_Task_
With the images removed, write out every line below exactly.
── Entries provided ──
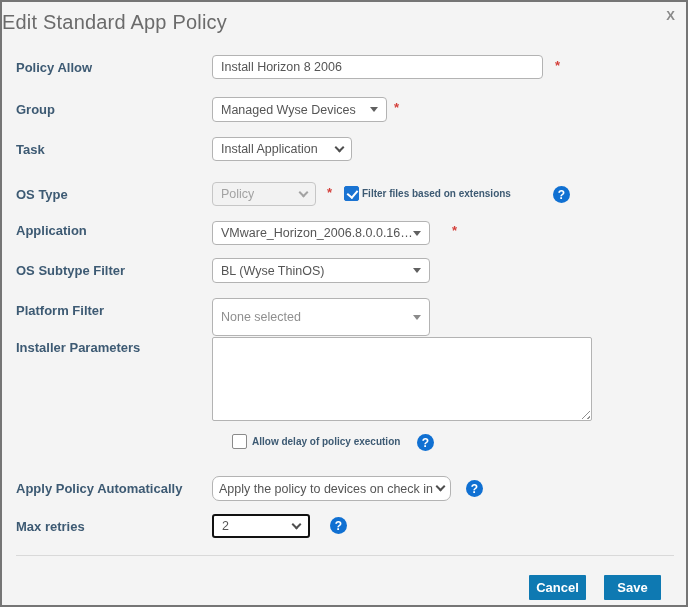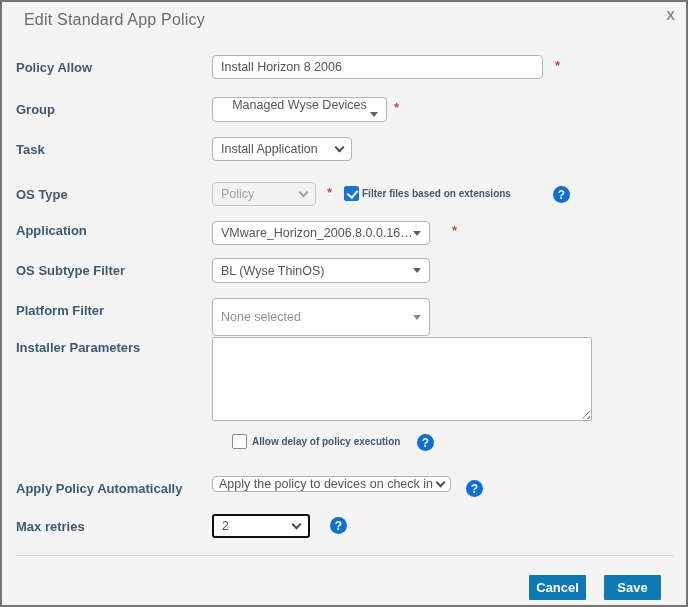"Edit Standard App Policy" .dlg-title { font-size: 16px -> 20px; left: 22px -> 0 }
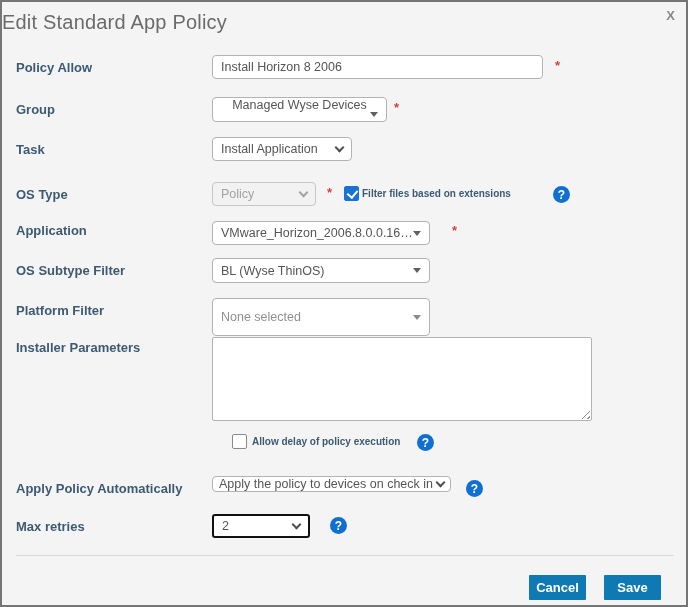"Managed Wyse Devices" div.ctl { flex-direction: column -> none }
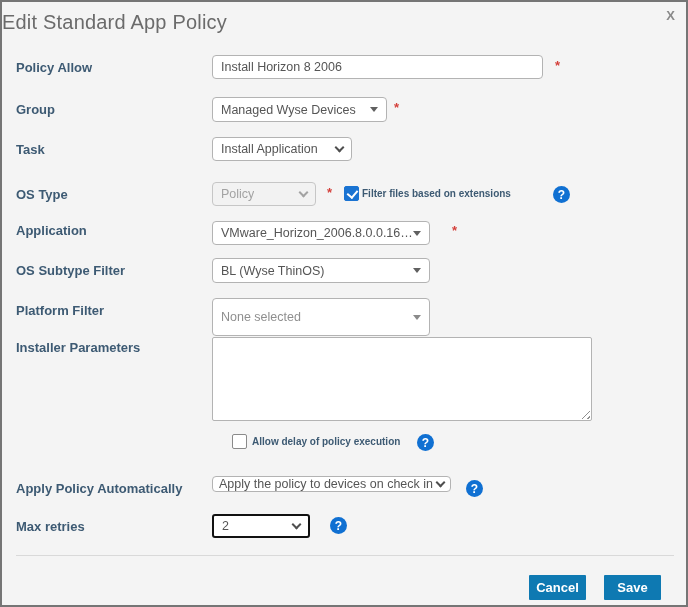"Apply the policy to devices" div.ctl { border-radius: none -> 7px; height: 16px -> 25px }
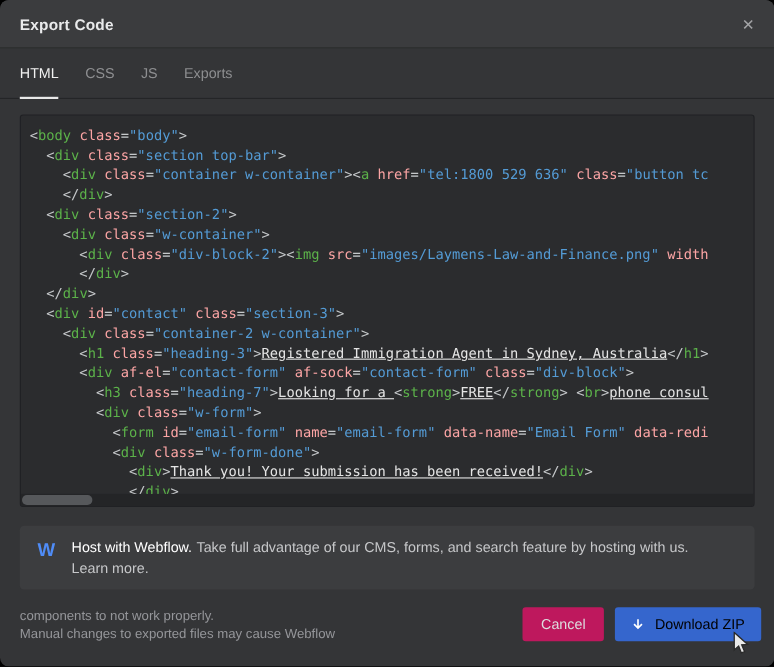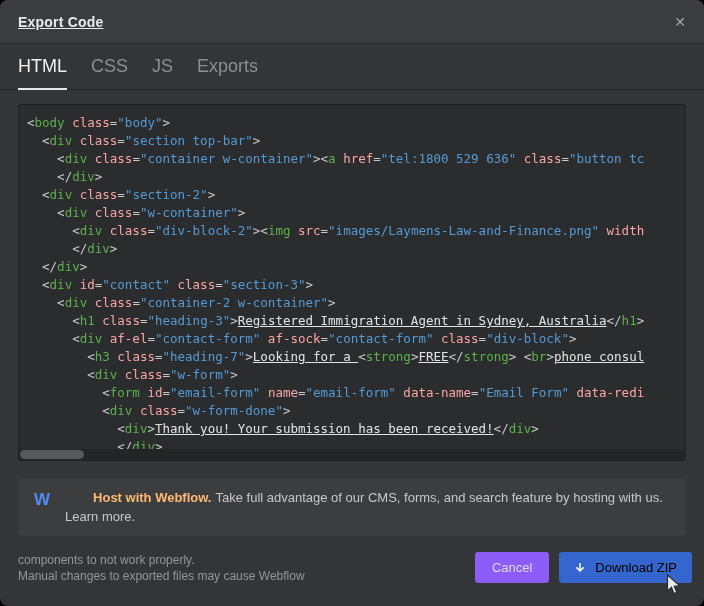"Export Code" .modal-title { text-decoration: underline -> none }
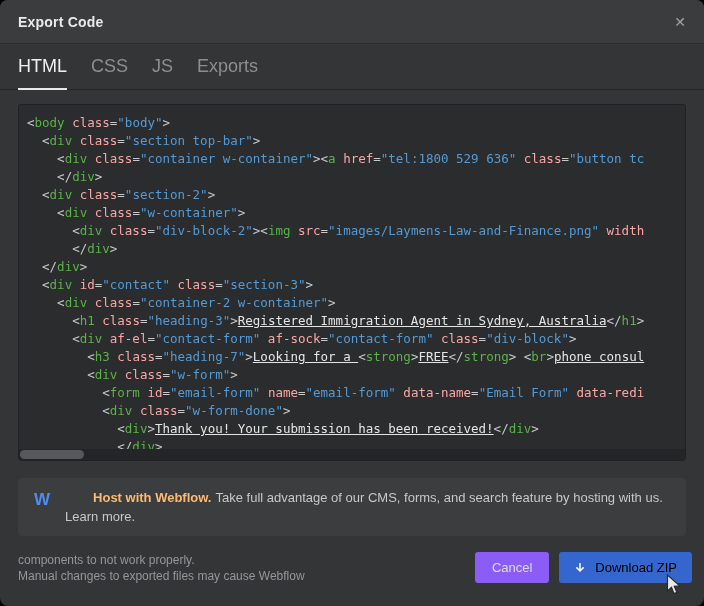"HTML" .tab { font-size: 18px -> 13px }
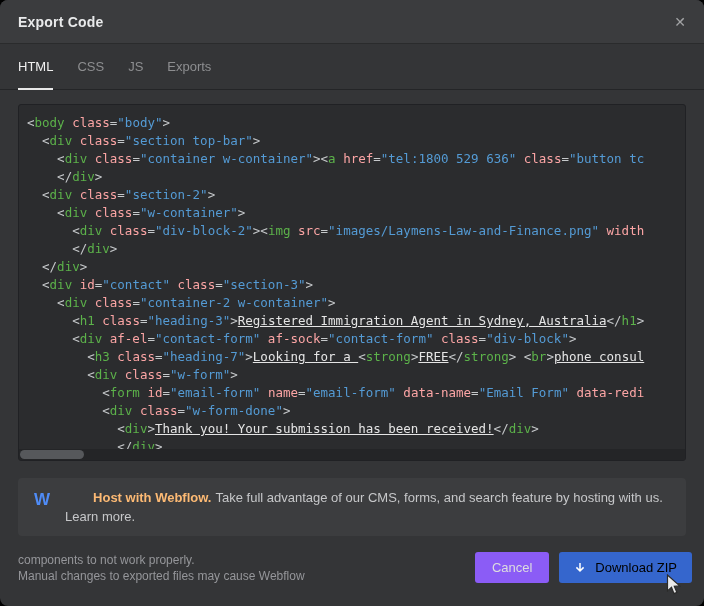"Host with Webflow." .banner-title { color: #fdba74 -> #ffffff; font-weight: 700 -> 400; margin-left: 28px -> none }
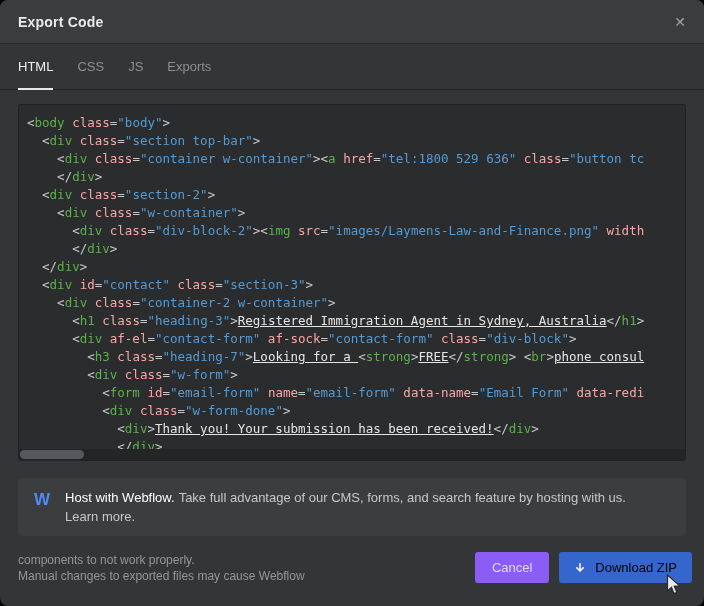"Cancel" .btn-cancel { background: #8b5cf6 -> #be185d }
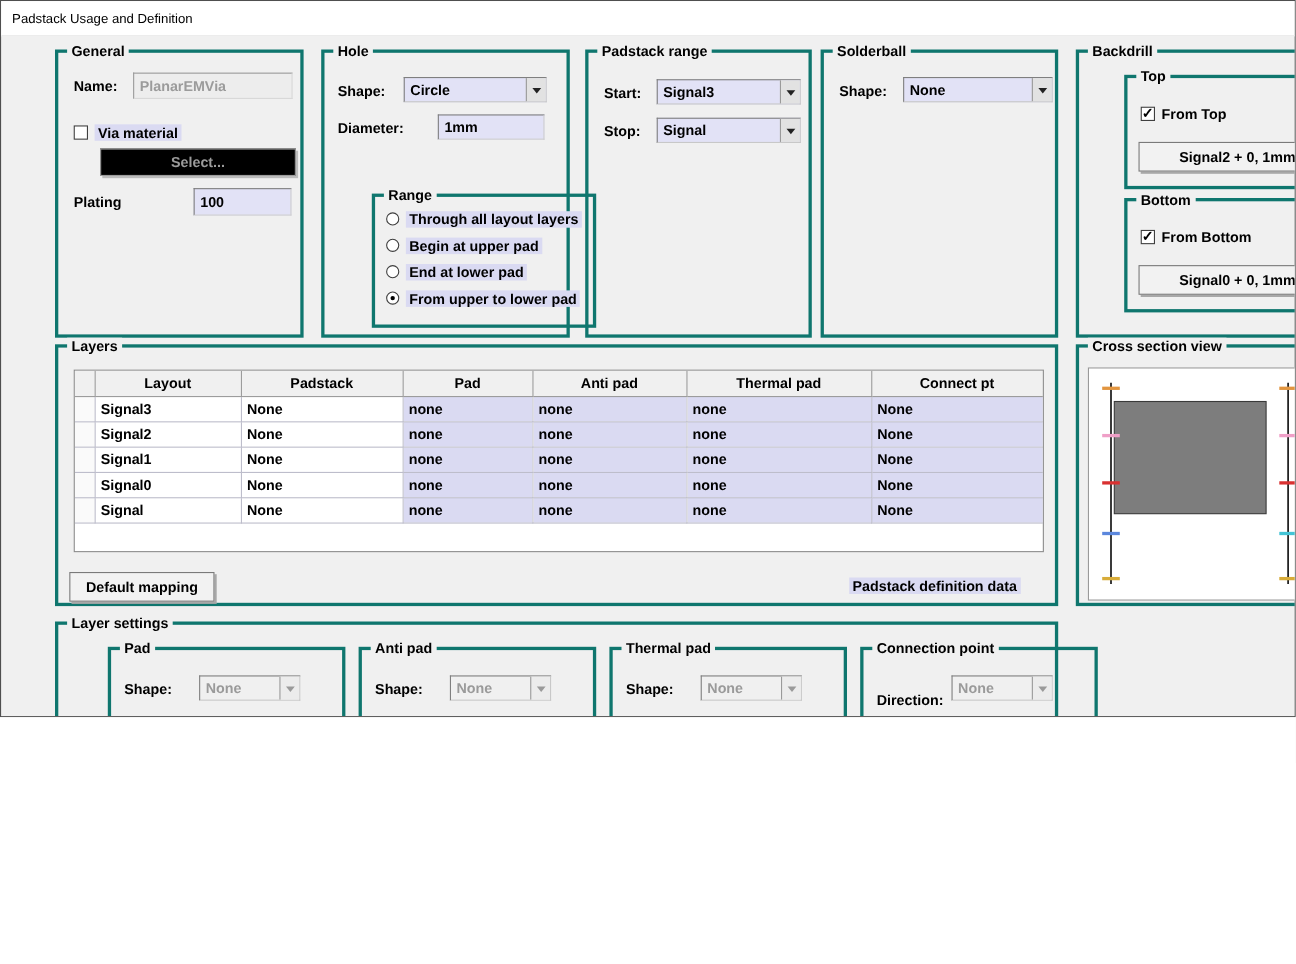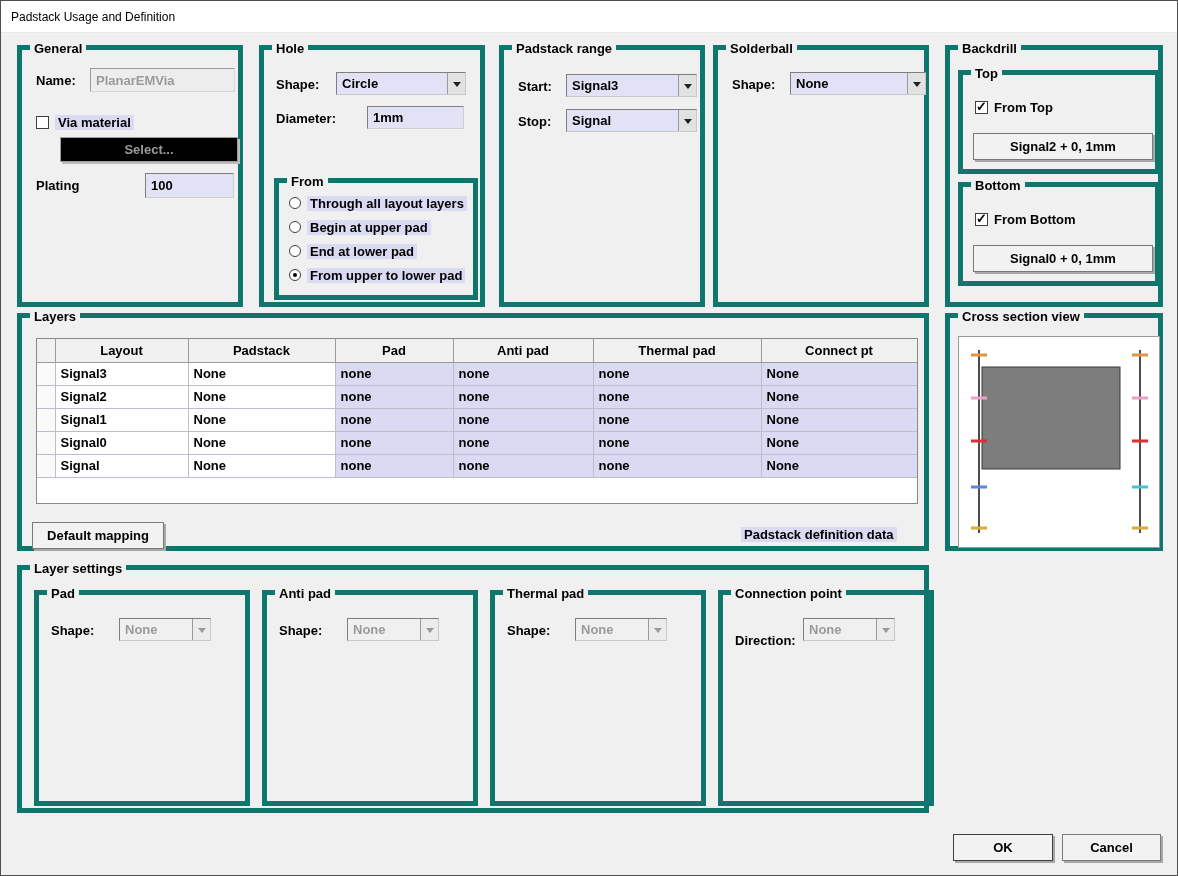"Padstack Usage and Definition" .dialog { height: 876px -> 652px }
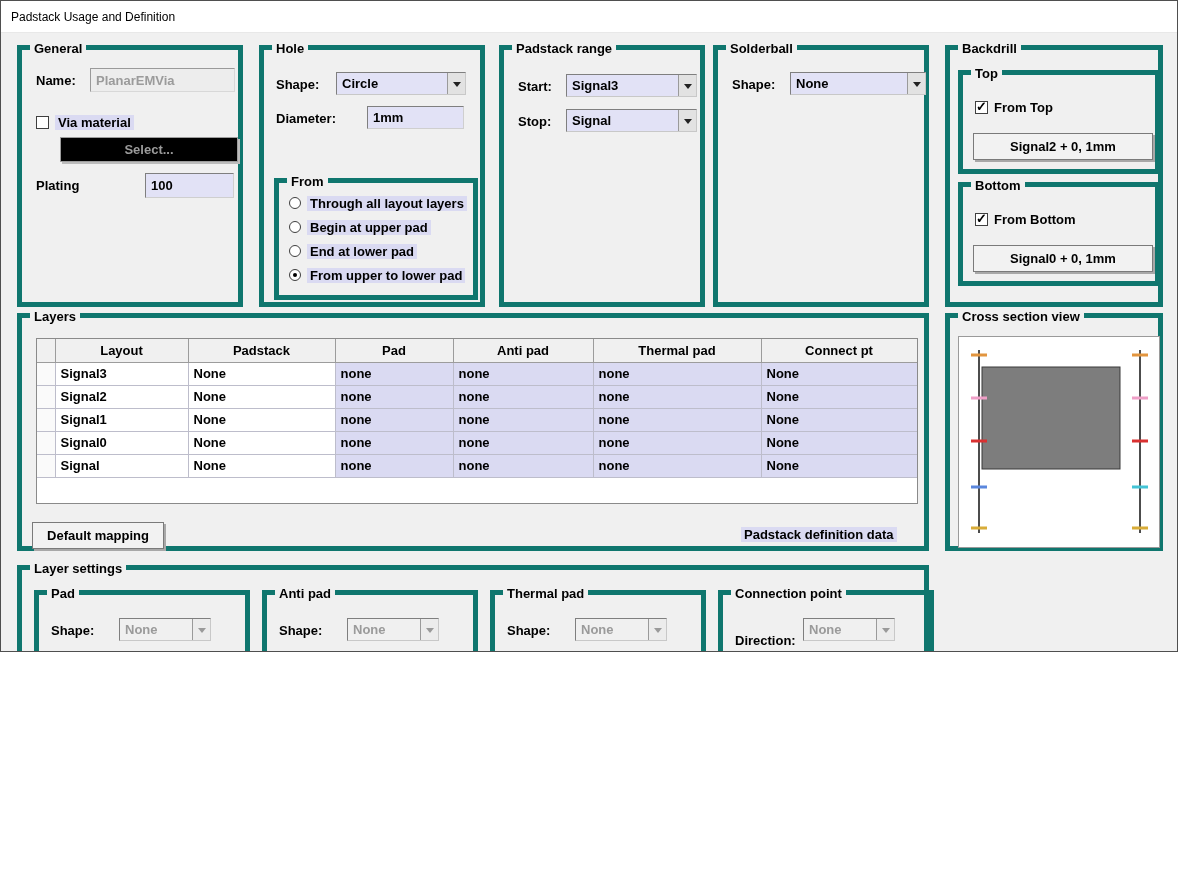"General" .group { border: 5px solid #0f766e -> 3px solid #0f766e; margin-left: none -> 33px }
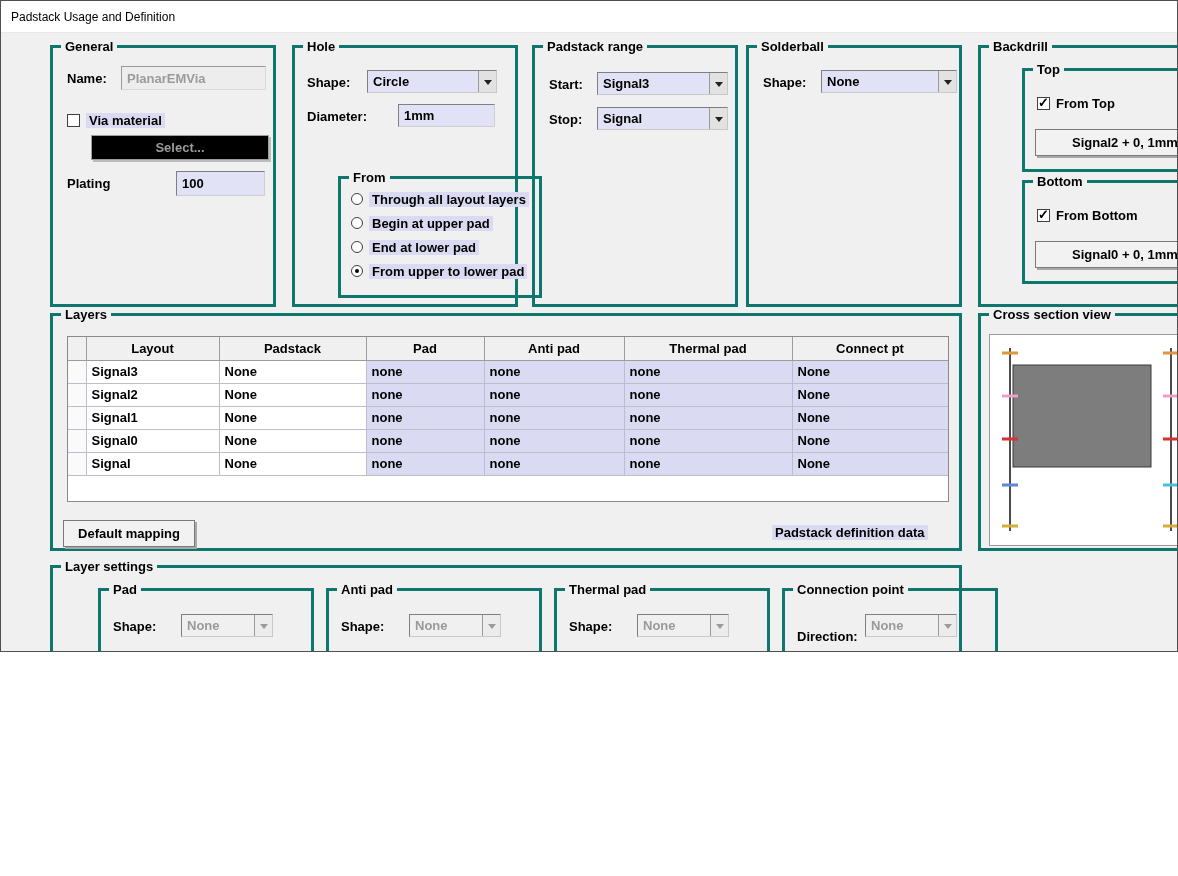"From" span.gtitle { text: From -> Range }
───
_Result below_
"Edit Standard App Policy" .dlg-title { font-size: 16px -> 20px; left: 22px -> 0 }
"Managed Wyse Devices" div.ctl { flex-direction: column -> none }
"Apply the policy to devices" div.ctl { border-radius: none -> 7px; height: 16px -> 25px }
"Export Code" .modal-title { text-decoration: underline -> none }
"HTML" .tab { font-size: 18px -> 13px }
"Host with Webflow." .banner-title { color: #fdba74 -> #ffffff; font-weight: 700 -> 400; margin-left: 28px -> none }
"Cancel" .btn-cancel { background: #8b5cf6 -> #be185d }
"Padstack Usage and Definition" .dialog { height: 876px -> 652px }
"General" .group { border: 5px solid #0f766e -> 3px solid #0f766e; margin-left: none -> 33px }
"From" span.gtitle { text: From -> Range }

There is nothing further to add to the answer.